= Exercise brief =
Every line from the one bearing "Plan Jan, 1.5.: none -> 157259.59" through the last line of the entries should be printed exactly, with no other output.

Task data Start Marker

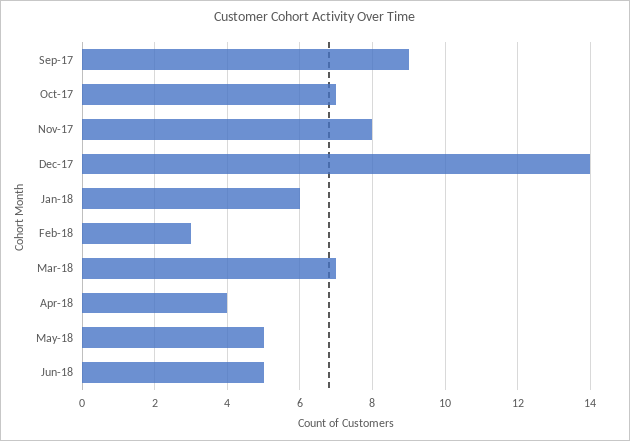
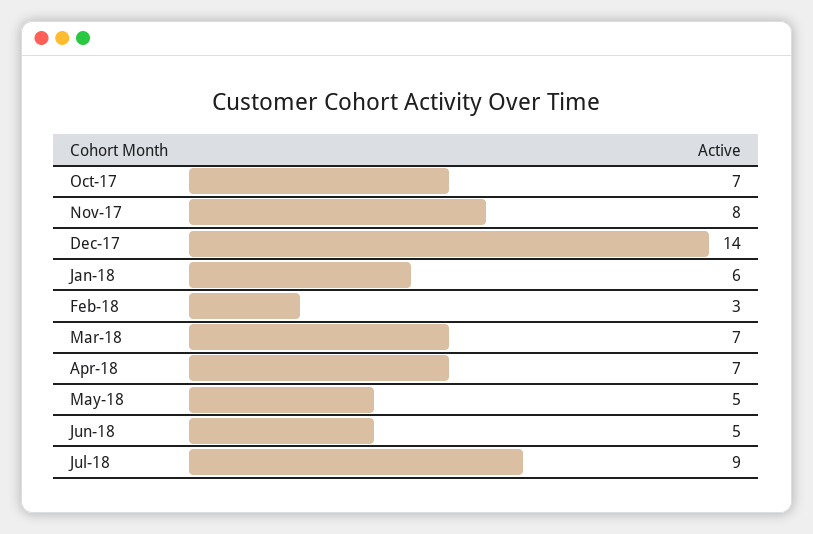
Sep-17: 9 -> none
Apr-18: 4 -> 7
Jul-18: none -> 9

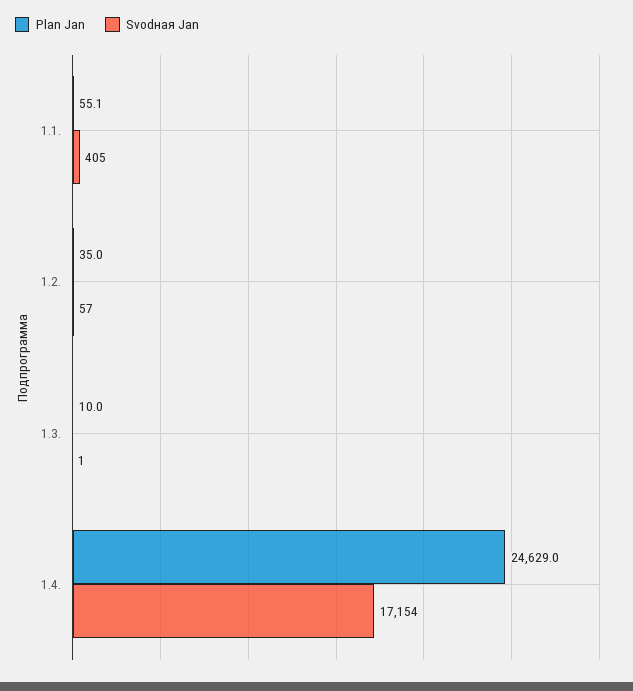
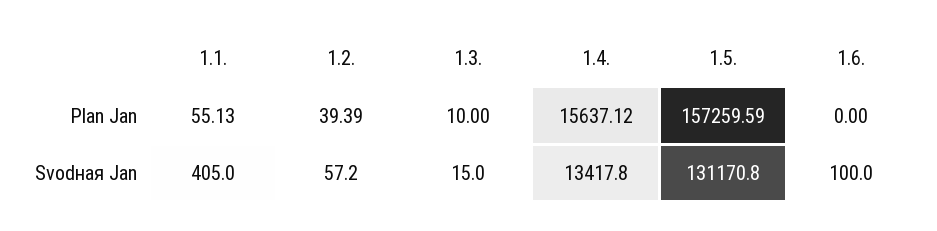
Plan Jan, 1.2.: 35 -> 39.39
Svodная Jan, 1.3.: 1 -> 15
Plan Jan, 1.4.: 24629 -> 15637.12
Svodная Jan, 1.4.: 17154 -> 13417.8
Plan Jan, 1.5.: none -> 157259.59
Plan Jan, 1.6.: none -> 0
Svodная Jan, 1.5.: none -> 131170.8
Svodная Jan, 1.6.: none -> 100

Task data End Marker

= Problem solution =
Plan Jan, 1.5.: none -> 157259.59
Plan Jan, 1.6.: none -> 0
Svodная Jan, 1.5.: none -> 131170.8
Svodная Jan, 1.6.: none -> 100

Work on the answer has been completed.